When I tell Doug these conversations later, he replies, “I’ve never had a bad experience at a Kum & Go.”
Kemmerer, WY: The J.C. Penney “Mother Store”
Another reason I wanted to stop in Kemmerer is that I noticed a sign on Route 30 that said something about the J.C. Penney “mother store”. I figure it won’t be hard to find. Sure enough, the store is still in operation, right across from the town square. Which is really a triangle, but no matter.
We pop into the store to look around. It just opened for the day and is crowded with inventory. The clerk repeatedly apologizes for the mess. I say, “You’re doing all the seasons at once here, I see.” I take a few photos, and we leave so the clerk can put things to rights.
I notice a portrait of the founder, John Cash Penney. It’s not particularly charming, let’s put it that way.
Then Doug notices a sign about the founder’s childhood home, on another side of the town triangle. Unfortunately it’s closed for the season. We go up to all the windows and peer in — it’s a little square house with four rooms furnished to represent the early 1900s. We really wish we could go inside.
Doug says, “You know, after living in a camper, it looks pretty big to me.”
Montepelier, ID: The Oregon Trail
Doug has been reading that the Oregon trail passed through this area, and discovers that there’s a museum nearby. So we decide to detour to Montpelier, Idaho to see it.
Siri gives us the directions and we drive a couple of hours. When we arrive, we discover that the National Oregon/California Trail Center Museum is closed for the season. Sometimes Siri really blows it. I’d gotten pretty excited about visiting this museum.
Oh well. Since we can’t visit the museum we decide to go out for lunch. The busiest place is “Ranch Hand,” attached to a gas station. We both order mushroom burgers with fries, and the food is quite good.
Everyone there, including the waitress, is wearing camouflage. No one is wearing a mask. But no one makes a fuss about our masks, and we don’t linger once we’re done eating.
(A “keeping it real photo” because not every road picture is beautiful!)
A Conversation In the Grocery Store Parking Lot
Before we head to a campground, we decide to buy groceries. In the parking lot of a store called Broulims, a woman offers us her shopping cart.
Doug responds to her friendly gesture by saying “Can we give you a crockpot? A coffeepot?”
Of course the woman is very surprised by his response.
We explain ourselves by gesturing to our rig and saying, “We just don’t have enough room.”
She agrees to take both the coffeepot and the crockpot! I put them in the grocery cart she offered us, and trundle the items over to her car where a couple of small dogs are very excited to see us.
Then Doug appears holding a large, rather heavy green bag. It’s our screen tent.
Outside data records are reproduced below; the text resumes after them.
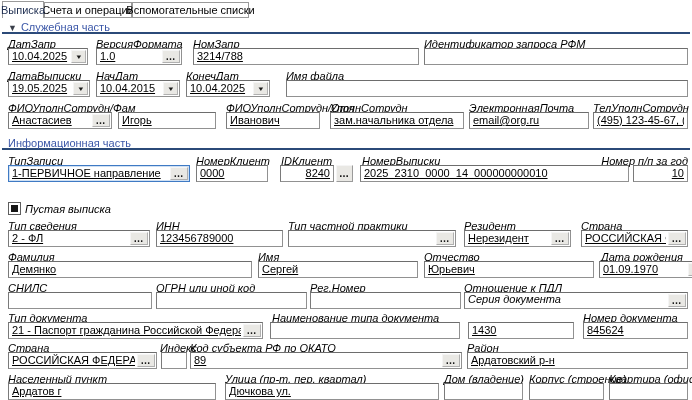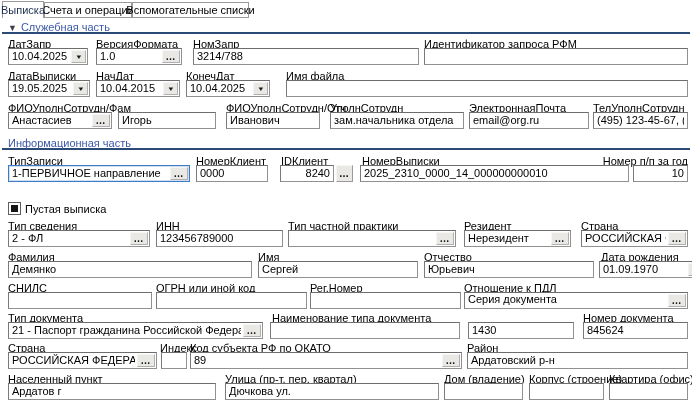--- a/index.html
+++ b/index.html
@@ -16,7 +16,7 @@
   .sec-tri{color:#3a3f4a;font-size:9px;margin-right:4px;}
   .sec-line{position:absolute;height:2px;background:var(--section_line,#2b4a78);}
   
-  .lbl{position:absolute;white-space:nowrap;line-height:12px;}
+  .lbl{position:absolute;white-space:nowrap;line-height:12px;font-style:italic;}
   .fld{position:absolute;height:17px;box-sizing:border-box;background:#fff;
        border:1px solid var(--field_border,#919191);border-top-color:#6d6d6d;border-left-color:#7a7a7a;
        display:flex;align-items:center;padding:0 3px;overflow:hidden;}

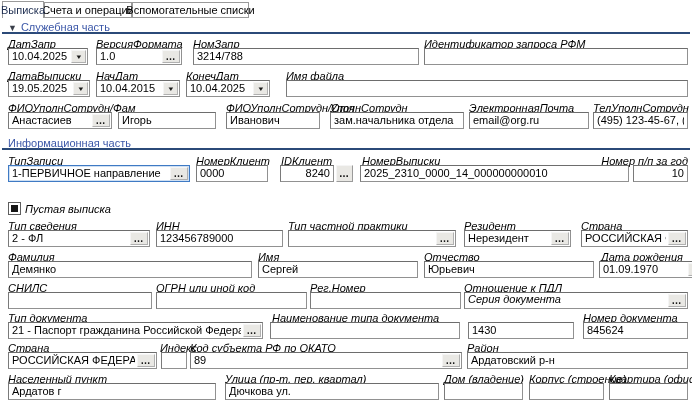--- a/index.html
+++ b/index.html
@@ -20,7 +20,7 @@
   .fld{position:absolute;height:17px;box-sizing:border-box;background:#fff;
        border:1px solid var(--field_border,#919191);border-top-color:#6d6d6d;border-left-color:#7a7a7a;
        display:flex;align-items:center;padding:0 3px;overflow:hidden;}
-  .fld .val{flex:1;white-space:nowrap;overflow:hidden;line-height:13px;}
+  .fld .val{flex:1;white-space:nowrap;overflow:hidden;line-height:13px;text-decoration:underline;}
   .fld.right .val{text-align:right;}
   .fld.combo{padding-right:17px;}
   .fld.dots{padding-right:21px;}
I tell her, “It’s a nice screen tent, I promise, barely used. We just don’t have room.”
“Are you sure?”
“You would be doing us a favor if you took it,” we assure her.
Lightening Our Load, Oregon-Trail-Style
After we buy our groceries, we take a good look at the unwanted items we’ve been collecting in the back seat of the truck. One is a battery-operated fluorescent light fixture that doesn’t hold a charge, and another is a 12 volt vacuum with lackluster suction. Both of these items came with the camper so we assumed they were useful or necessary. But no one needs a light that doesn’t light or a vacuum that doesn’t vac. Feeling rather gleeful, we bag the items up and toss them into a dumpster.
We still have other items to give away: a saw, a blue laundry wand that disassembles, a bucket, a warm undershirt of mine that creeps up on me, and the spotting scope and tripod. We seriously consider putting the items on the side of the road by the Oregon Trail museum, but figure something will be lost in translation.
Then we head through beautiful countryside to an RV park in the nearby town of Paris.
Love that last picture; it's so full of possibilities!
I laughed at and then read the part about leaving things at the Oregon Trail Museum to David. (He would take the spotting scope and tripod off your hands if you weren't in Idaho. I'm glad you're in Idaho.)
I could "see" myself in the convenience store with you and the non-native ambulance driver. I'm so glad you are blogging this trip!